Rouwen is een werkwoord, er is werk te doen. Je hebt het verlies te erkennen en te aanvaarden, accepteren dat de wereld is veranderd. Met het gemis en de herinneringen, ga jij weer verder. Alles moet weer settelen in een veranderd leven. Dat doe je door zowel met je verlies bezig te zijn als door juist niet met het verlies bezig te zijn en je te richten op het leven van vandaag. En misschien de nabije toekomst. Het is zowel doorléven als dóórleven. Rouwen en bouwen. Juist de afwisseling tussen maakt dat je vooruit komt in je rouwproces.
"Wat vorm krijgt en daardoor van binnen naar buiten komt, werkt bevrijdend. Wat benoemd en verbeeld mag worden, krijgt bestaansrecht." (Claire Vanden Abbeele)
Een rouwproces is nooit echt helemaal klaar. Maar het gaat wel meer naar de achtergrond. Zo nu en dan klopt rouw weer op je deur. Soms onverwacht, soms verwacht omdat het een speciale dag voor je is.

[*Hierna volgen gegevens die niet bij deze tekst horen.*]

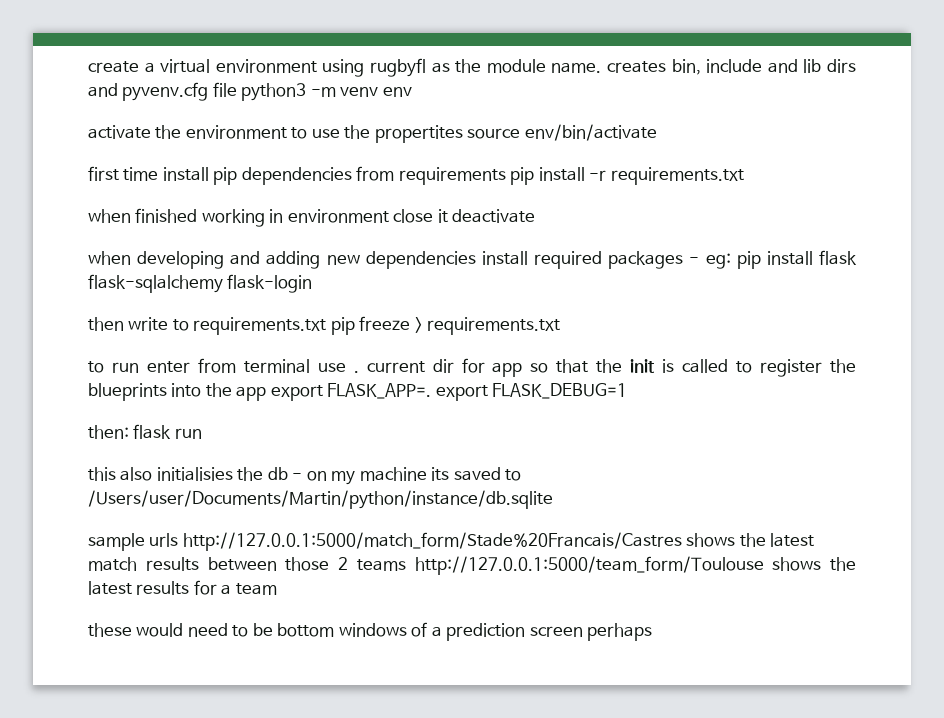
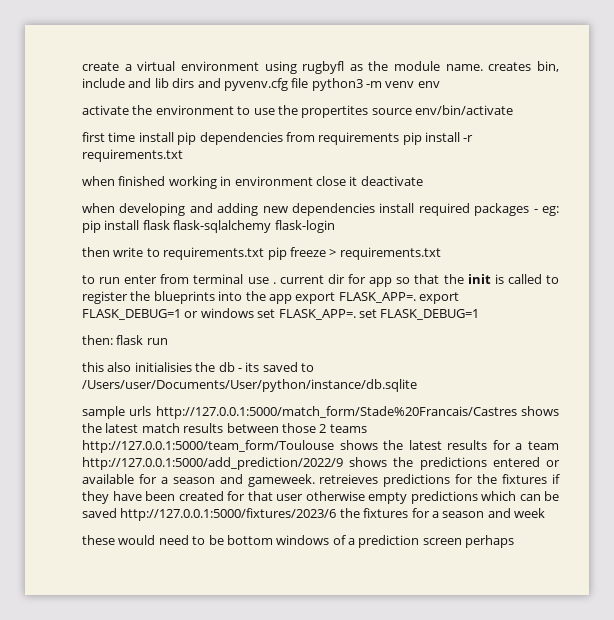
- to run enter from terminal use . current dir for app so that the init is called to register the blueprints into the app export FLASK_APP=. export FLASK_DEBUG=1
+ to run enter from terminal use . current dir for app so that the init is called to register the blueprints into the app export FLASK_APP=. export FLASK_DEBUG=1 or windows set FLASK_APP=. set FLASK_DEBUG=1
- this also initialisies the db - on my machine its saved to /Users/user/Documents/Martin/python/instance/db.sqlite
+ this also initialisies the db - its saved to /Users/user/Documents/User/python/instance/db.sqlite
- sample urls http://127.0.0.1:5000/match_form/Stade%20Francais/Castres shows the latest match results between those 2 teams http://127.0.0.1:5000/team_form/Toulouse shows the latest results for a team
+ sample urls http://127.0.0.1:5000/match_form/Stade%20Francais/Castres shows the latest match results between those 2 teams http://127.0.0.1:5000/team_form/Toulouse shows the latest results for a team http://127.0.0.1:5000/add_prediction/2022/9 shows the predictions entered or available for a season and gameweek. retreieves predictions for the fixtures if they have been created for that user otherwise empty predictions which can be saved http://127.0.0.1:5000/fixtures/2023/6 the fixtures for a season and week

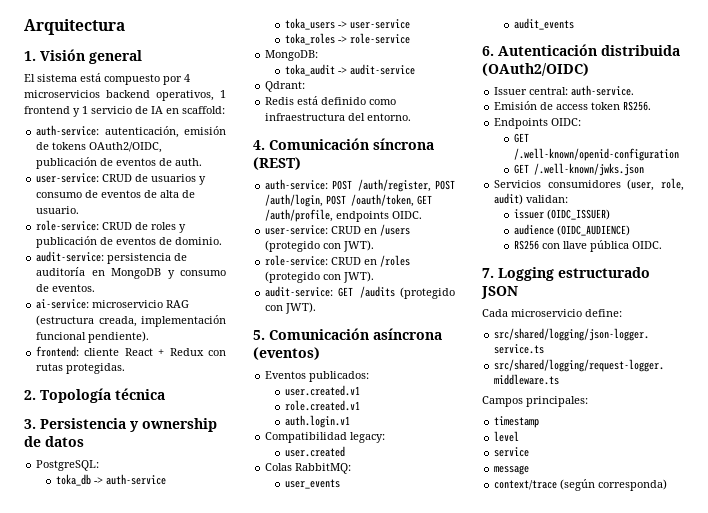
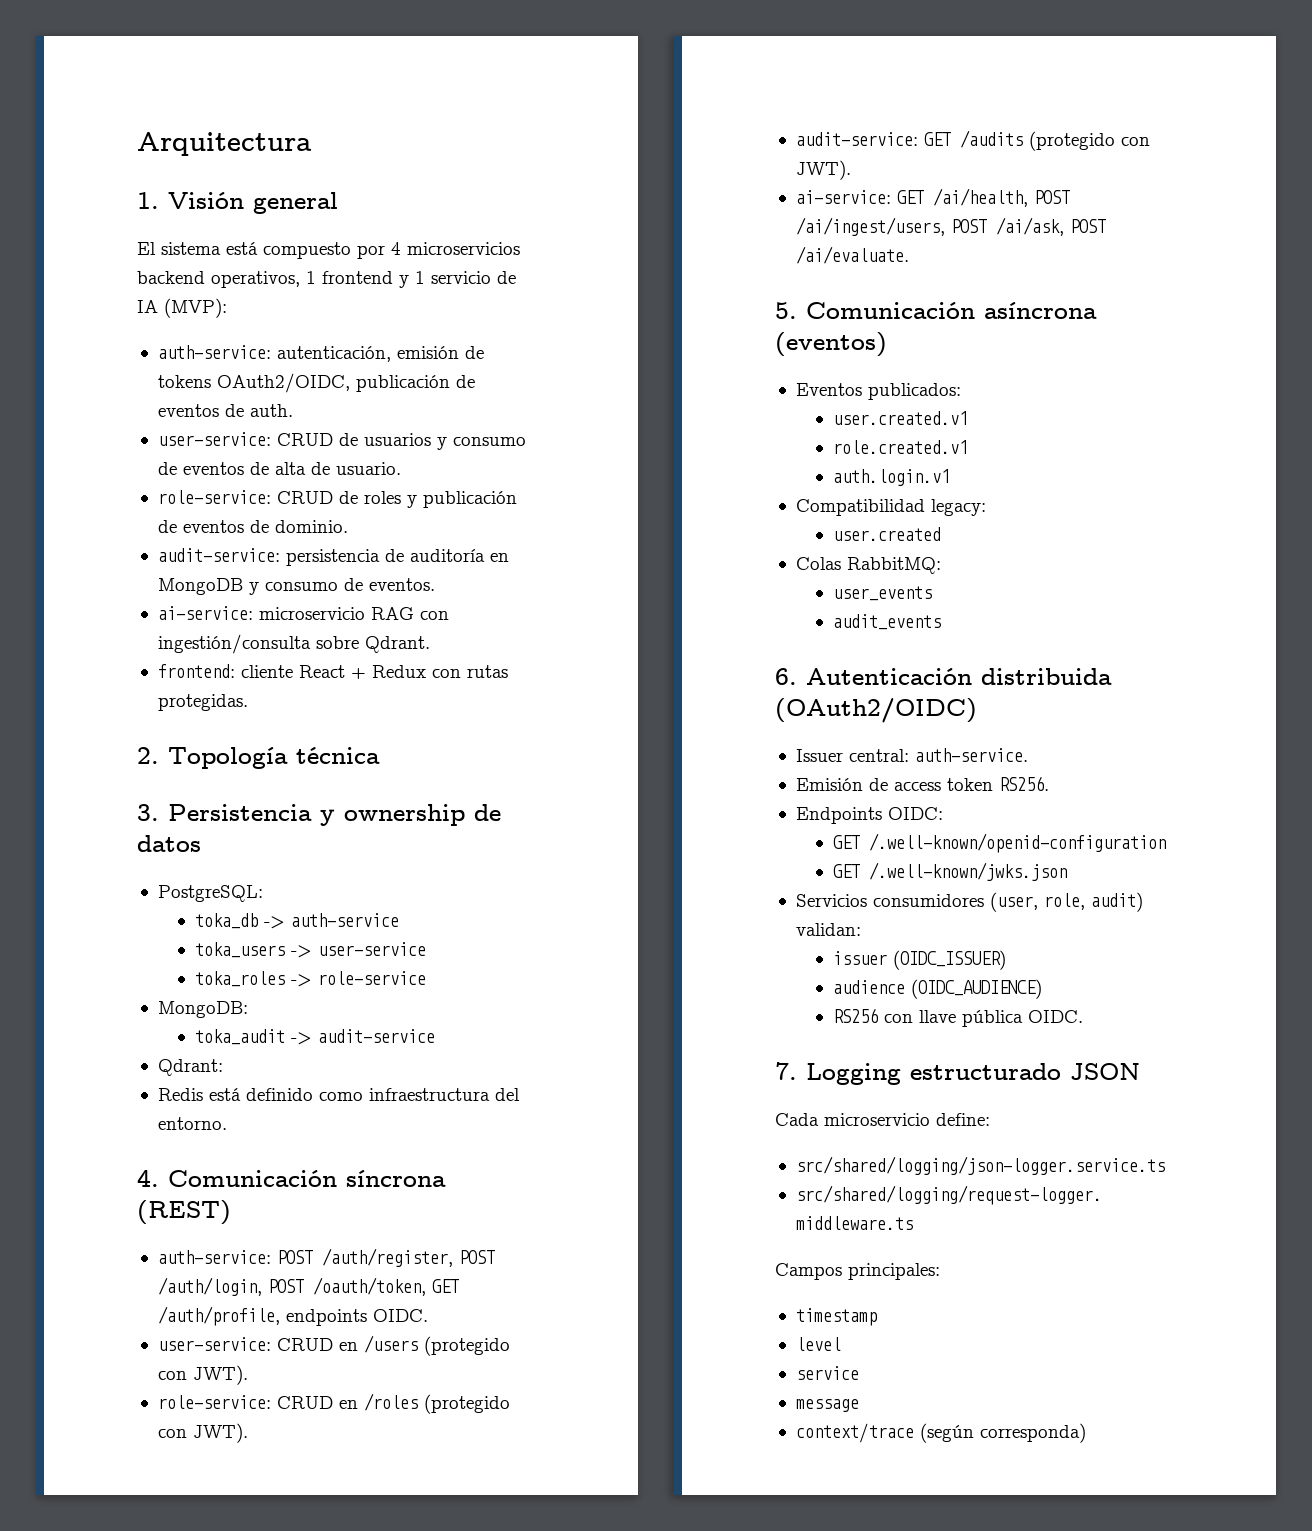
- El sistema está compuesto por 4 microservicios backend operativos, 1 frontend y 1 servicio de IA en scaffold:
+ El sistema está compuesto por 4 microservicios backend operativos, 1 frontend y 1 servicio de IA (MVP):
- ai-service: microservicio RAG (estructura creada, implementación funcional pendiente).
+ ai-service: microservicio RAG con ingestión/consulta sobre Qdrant.
+ ai-service: GET /ai/health, POST /ai/ingest/users, POST /ai/ask, POST /ai/evaluate.

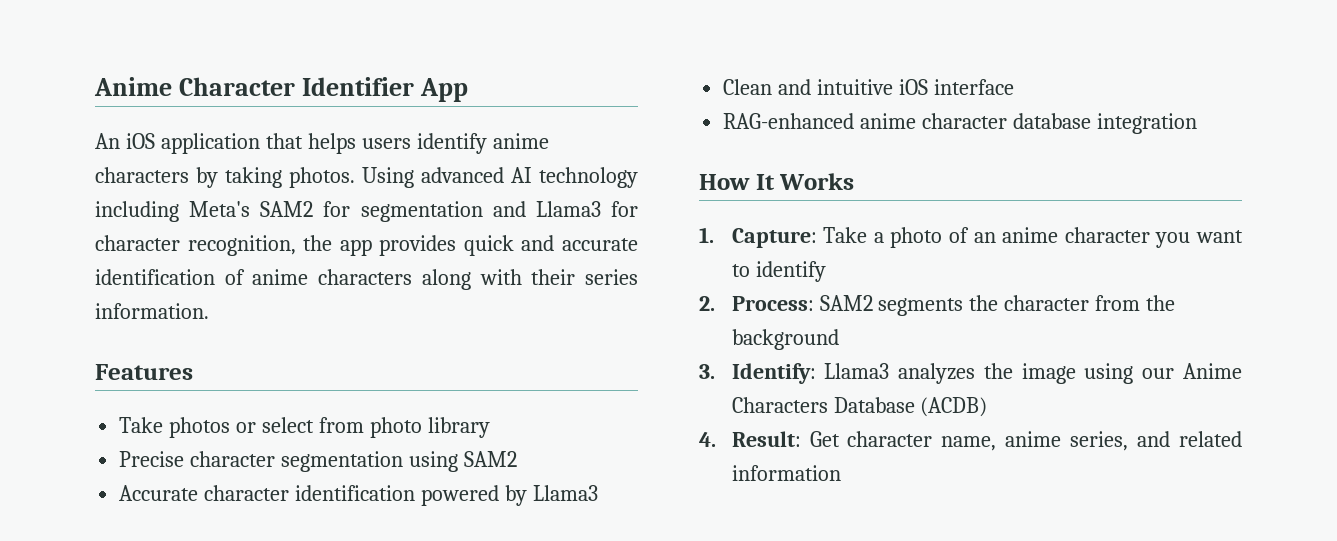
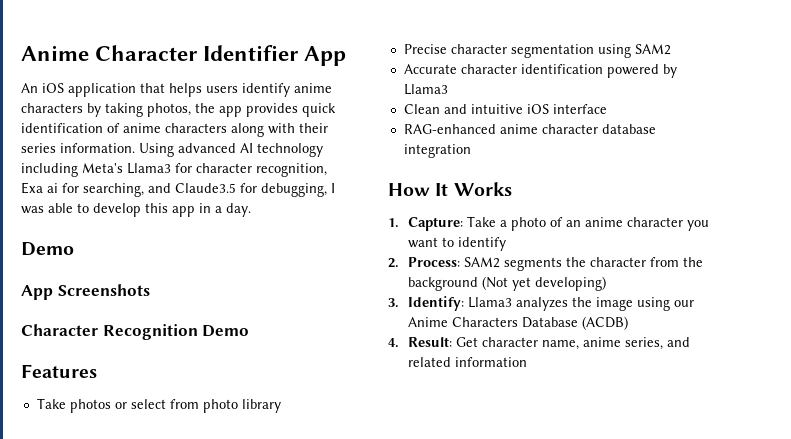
- An iOS application that helps users identify anime characters by taking photos. Using advanced AI technology including Meta's SAM2 for segmentation and Llama3 for character recognition, the app provides quick and accurate identification of anime characters along with their series information.
+ An iOS application that helps users identify anime characters by taking photos, the app provides quick identification of anime characters along with their series information. Using advanced AI technology including Meta's Llama3 for character recognition, Exa ai for searching, and Claude3.5 for debugging, I was able to develop this app in a day.
+ Demo
+ App Screenshots
+ Character Recognition Demo
- 2. Process: SAM2 segments the character from the background
+ 2. Process: SAM2 segments the character from the background (Not yet developing)

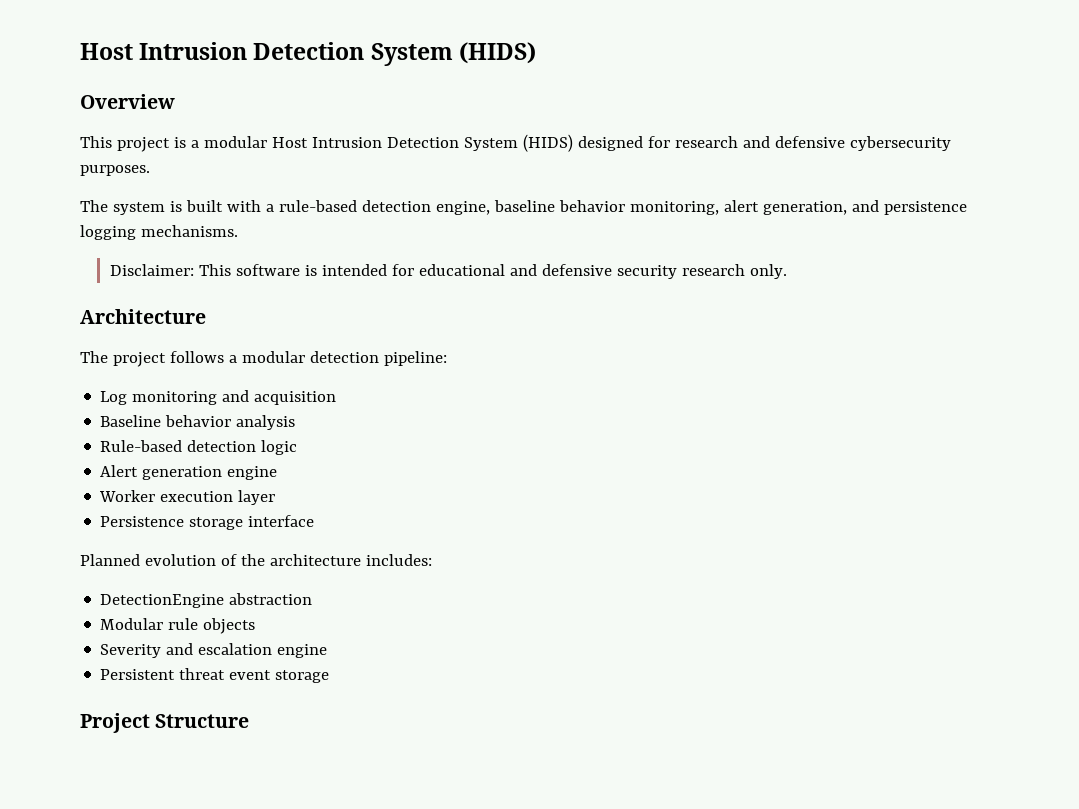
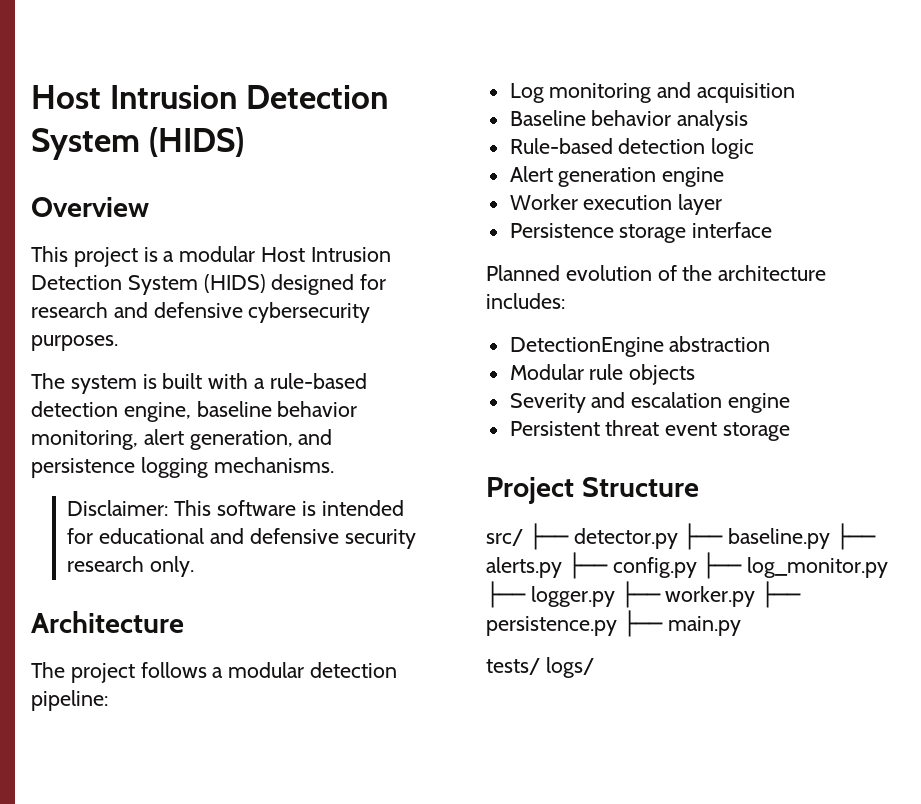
+ src/ ├── detector.py ├── baseline.py ├── alerts.py ├── config.py ├── log_monitor.py ├── logger.py ├── worker.py ├── persistence.py ├── main.py
+ tests/ logs/

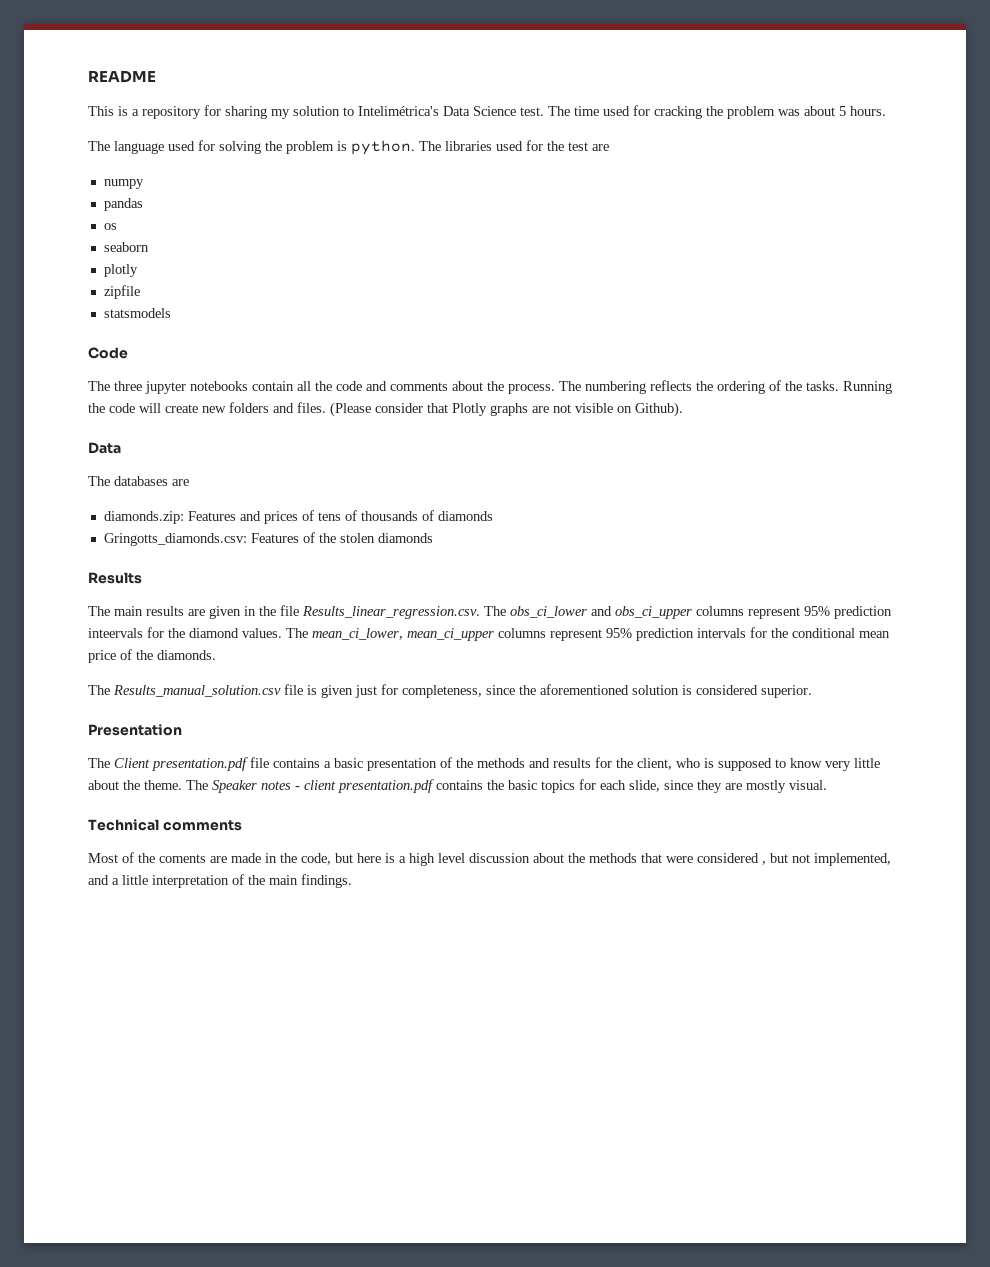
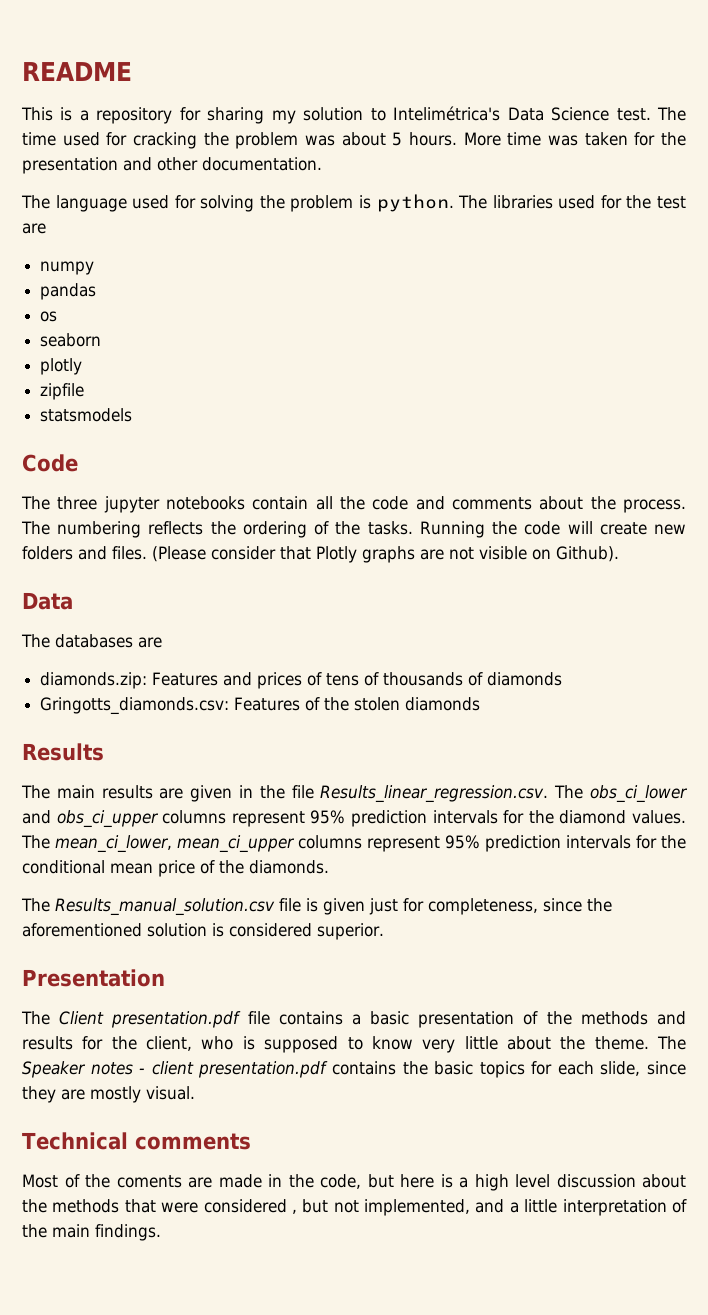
+ More time was taken for the presentation and other documentation.
- The main results are given in the file Results_linear_regression.csv. The obs_ci_lower and obs_ci_upper columns represent 95% prediction inteervals for the diamond values.
+ The main results are given in the file Results_linear_regression.csv. The obs_ci_lower and obs_ci_upper columns represent 95% prediction intervals for the diamond values.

Je kunt het vergelijken met een wond. Na een tijd komt er een litteken. Dit litteken blijft altijd bij je. Je kan het zien, maar je kunt er mee leven. Net als bij rouwen gaan de scherpe kantjes er na een tijdje af, maar over gaan, nee. Soms, bijvoorbeeld op speciale dagen, vraagt het litteken weer aandacht. Als je dan even tijd neemt om het goed te verzorgen, kun jij weer verder. Je groeit als het ware om je verlies heen, net zoals de jaarringen van een boom.